Press Release

FDA Modernization Act to End Animal Testing Mandates Included in Year-End Spending Bill

The measure, if enacted, is likely to spare millions of animals torment, deliver safer, more effective treatments and cures to patients

WASHINGTON, D.C. – The FDA Modernization Act 2.0 is included as a provision in the omnibus spending package released this morning by House and Senate negotiators, setting up the prospect of enacting the measure by the end of Friday. The FDA Modernization Act 2.0 will eliminate a federal mandate for animal testing for new drugs.

H.R. 2565 was introduced in the House in April of last year by Representatives Vern Buchanan, R-Fla., and Elaine Luria, D-Virg., with the Senate companion bill (S.2952) introduced in October 2021 by Senators Rand Paul, R-Ky., and Cory Booker, D-N.J. Both bills have broad bipartisan support. The legislation mirrors provisions of the original FDA Modernization Act provision approved as an amendment to an FDA legislative package taken up in June by the Senate Health, Education, Labor and Pensions (HELP) Committee.

Rescued beagle with ear tattoo:
Jo-anne Mcarthur/weanimalsmedia.org

The U.S. House of Representatives passed its FDA legislative package for user fee reauthorization in a landslide vote of 392 – 28 in early June after the committee passed the measure 55 – 0. That package included the FDA Modernization Act.

After riders were stripped from the final FDA user fee package, Senators Paul and Booker re-introduced the legislation as S. 5002, the FDA Modernization Act 2.0, and that measure passed the Senate by unanimous consent in late September. 

“That the United States must lift an archaic animal-testing mandate for drug development and replace that strategy with 21st-century methods grounded on human biology,” said Wayne Pacelle, president of Animal Wellness Action and the Center for a Humane Economy. “Needless testing on countless beagles, endangered primates, and other animals must come to an end, especially when there are superior alternatives.”

“We are already on the verge of the next phase of modern drug development, and the FDA Modernization Act will be the catalyst for this transition to modern science,” noted Tamara Drake, director of research and regulatory policy at the Center for a Humane Economy.

Animal Wellness Action, the Center for a Humane Economy, the Michelson Center for Public Policy, PETA, Animal Protection of New Mexico, and over 200 organizations, medical associations, biotech, and patient advocacy groups have advocated for the passage of this provision since early in the 117th Congress. The legislation has the potential in the coming years to reduce the use of millions of animals and to deliver safer, more effective drugs to patients

The Center for a Humane Economy (“the Center”) is a non-profit organization that focuses on influencing the conduct of corporations to forge a humane economic order. The first organization of its kind in the animal protection movement, the Center encourages businesses to honor their social responsibilities in a culture where consumers, investors, and other key stakeholders abhor cruelty and the degradation of the environment and embrace innovation as a means of eliminating both.

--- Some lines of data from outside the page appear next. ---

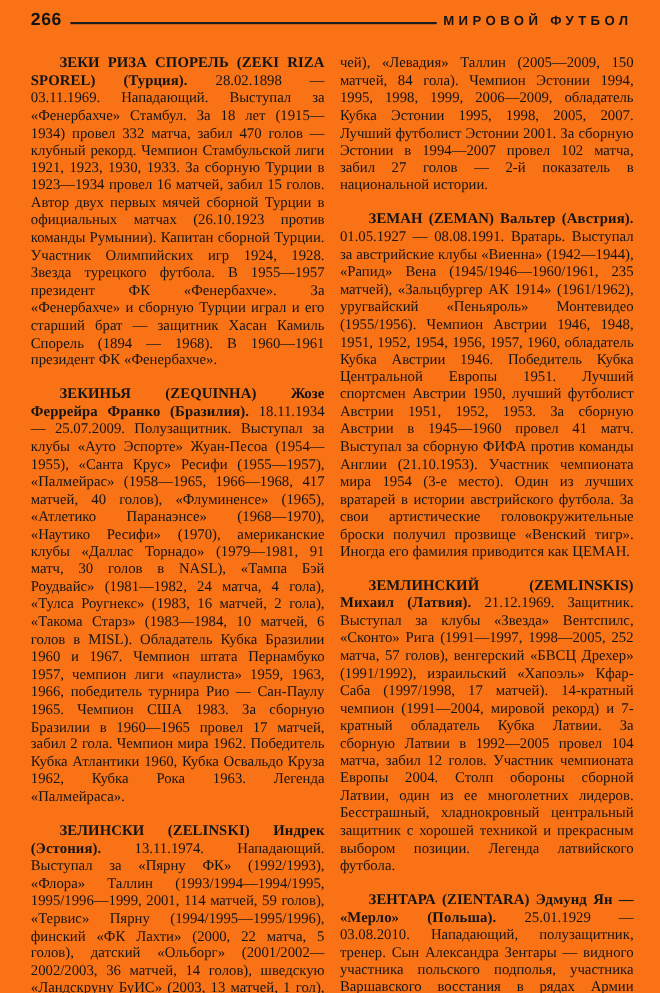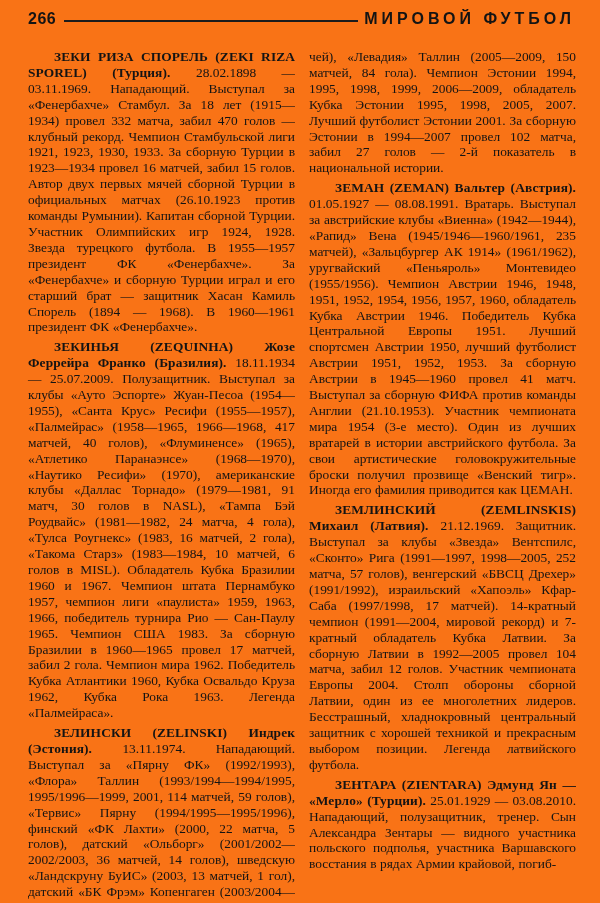"МИРОВОЙ ФУТБОЛ" .running-title { font-size: 16px -> 12px }
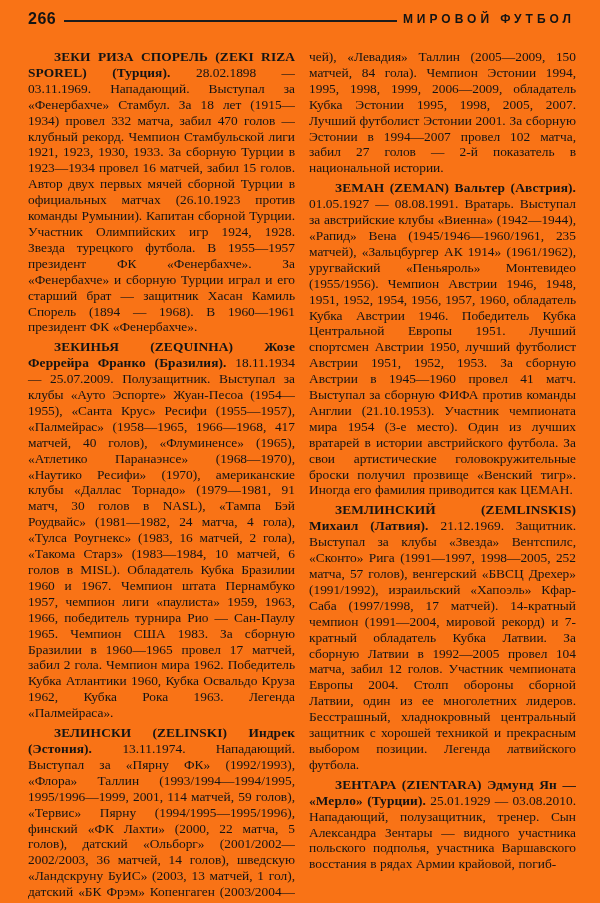"ЗЕМАН (ZEMAN) Вальтер (Австрия)." .col p.entry { margin-top: 4px -> 15px }
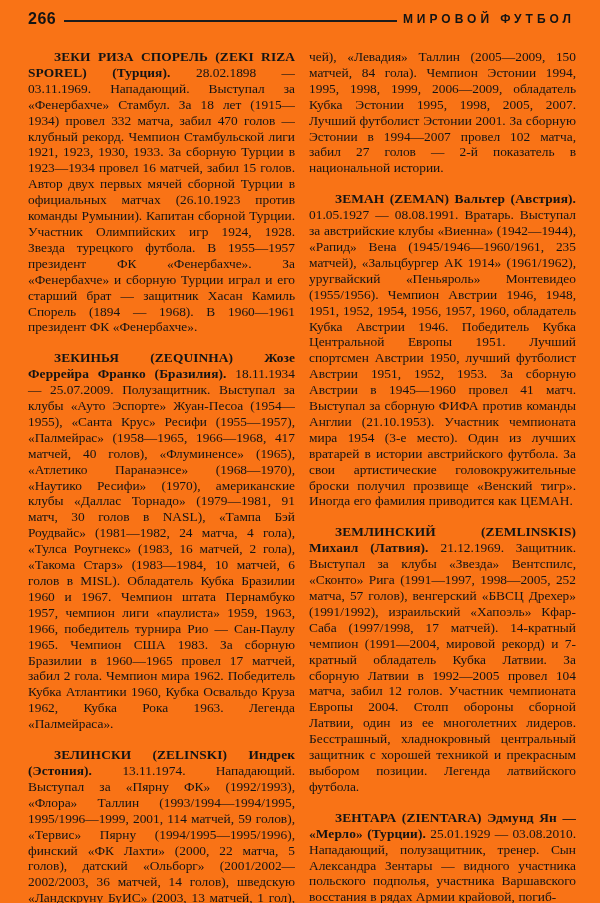"ЗЕНТАРА (ZIENTARA) Эдмунд Ян —" b { text: Турции -> Польша }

Animal Wellness Action (Action) is a Washington, D.C.-based 501(c)(4) organization with a mission of helping animals by promoting legal standards forbidding cruelty. We champion causes that alleviate the suffering of companion animals, farm animals, and wildlife. We advocate for policies to stop dogfighting and cockfighting and other forms of malicious cruelty and to confront factory farming and other systemic forms of animal exploitation. To prevent cruelty, we promote enacting good public policies and we work to enforce those policies. To enact good laws, we must elect good lawmakers, and that’s why we remind voters which candidates care about our issues and which ones don’t. We believe helping animals helps us all.

The Animal Wellness Foundation (Foundation) is a Los Angeles-based private charitable organization with a mission of helping animals by making veterinary care available to everyone with a pet, regardless of economic ability. We organize rescue efforts and medical services for dogs and cats in need and help homeless pets find a loving caregiver. We are advocates for getting veterinarians to the front lines of the animal welfare movement; promoting responsible pet ownership; and vaccinating animals against infectious diseases such as distemper. We also support policies that prevent animal cruelty and that alleviate suffering. We believe helping animals helps us all.